PROBLEM:
Exact transcription, pictures omitted: reproduce the listing below.

MATERIALS PROVIDED:

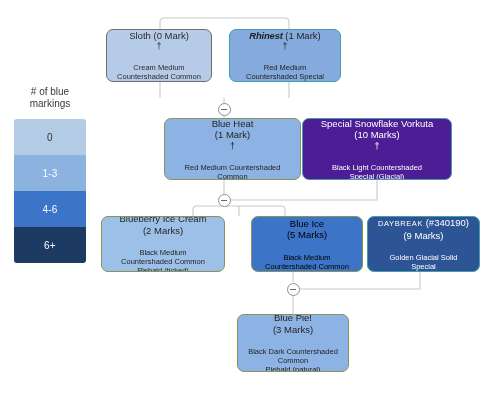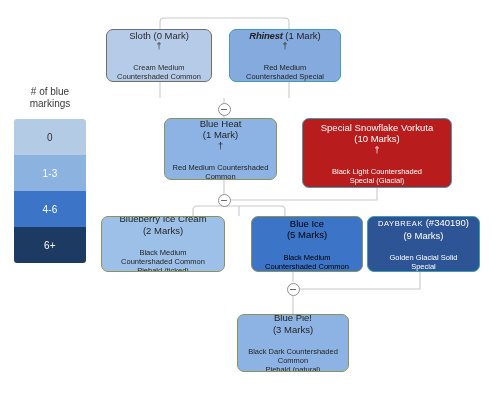--- a/index.html
+++ b/index.html
@@ -183,7 +183,7 @@
 Countershaded Special</div>
   </div>
 
-  <div class="node" id="node-blue-heat" style="left: 164px; top: 118px; width: 113px; height: 62px; background: rgb(140, 179, 228); border-color: rgb(139, 148, 85); color: rgb(36, 36, 36);">
+  <div class="node" id="node-blue-heat" style="left: 164px; top: 118px; width: 137px; height: 62px; background: rgb(140, 179, 228); border-color: rgb(139, 148, 85); color: rgb(36, 36, 36);">
     <div class="n-name">Blue Heat
 (1 Mark)</div>
     <div class="n-dagger">†</div>

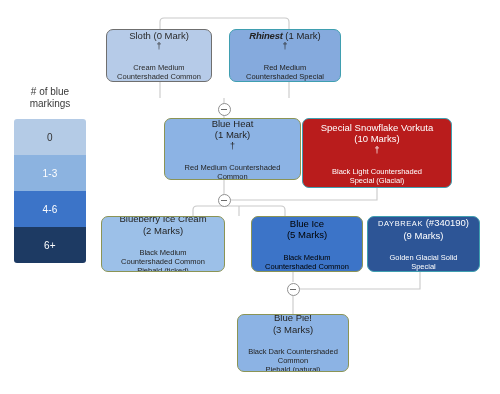--- a/index.html
+++ b/index.html
@@ -191,7 +191,7 @@
 Common</div>
   </div>
 
-  <div class="node" id="node-vorkuta" style="left: 302px; top: 118px; width: 150px; height: 70px; background: #b91c1c; border-color: rgb(63, 159, 176); color: rgb(255, 255, 255);">
+  <div class="node" id="node-vorkuta" style="left: 302px; top: 118px; width: 150px; height: 62px; background: #4c1d95; border-color: rgb(63, 159, 176); color: rgb(255, 255, 255);">
     <div class="n-name">Special Snowflake Vorkuta
 (10 Marks)</div>
     <div class="n-dagger">†</div>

OUTPUT OF THE EXERCISE:
--- a/index.html
+++ b/index.html
@@ -183,7 +183,7 @@
 Countershaded Special</div>
   </div>
 
-  <div class="node" id="node-blue-heat" style="left: 164px; top: 118px; width: 113px; height: 62px; background: rgb(140, 179, 228); border-color: rgb(139, 148, 85); color: rgb(36, 36, 36);">
+  <div class="node" id="node-blue-heat" style="left: 164px; top: 118px; width: 137px; height: 62px; background: rgb(140, 179, 228); border-color: rgb(139, 148, 85); color: rgb(36, 36, 36);">
     <div class="n-name">Blue Heat
 (1 Mark)</div>
     <div class="n-dagger">†</div>

--- a/index.html
+++ b/index.html
@@ -191,7 +191,7 @@
 Common</div>
   </div>
 
-  <div class="node" id="node-vorkuta" style="left: 302px; top: 118px; width: 150px; height: 70px; background: #b91c1c; border-color: rgb(63, 159, 176); color: rgb(255, 255, 255);">
+  <div class="node" id="node-vorkuta" style="left: 302px; top: 118px; width: 150px; height: 62px; background: #4c1d95; border-color: rgb(63, 159, 176); color: rgb(255, 255, 255);">
     <div class="n-name">Special Snowflake Vorkuta
 (10 Marks)</div>
     <div class="n-dagger">†</div>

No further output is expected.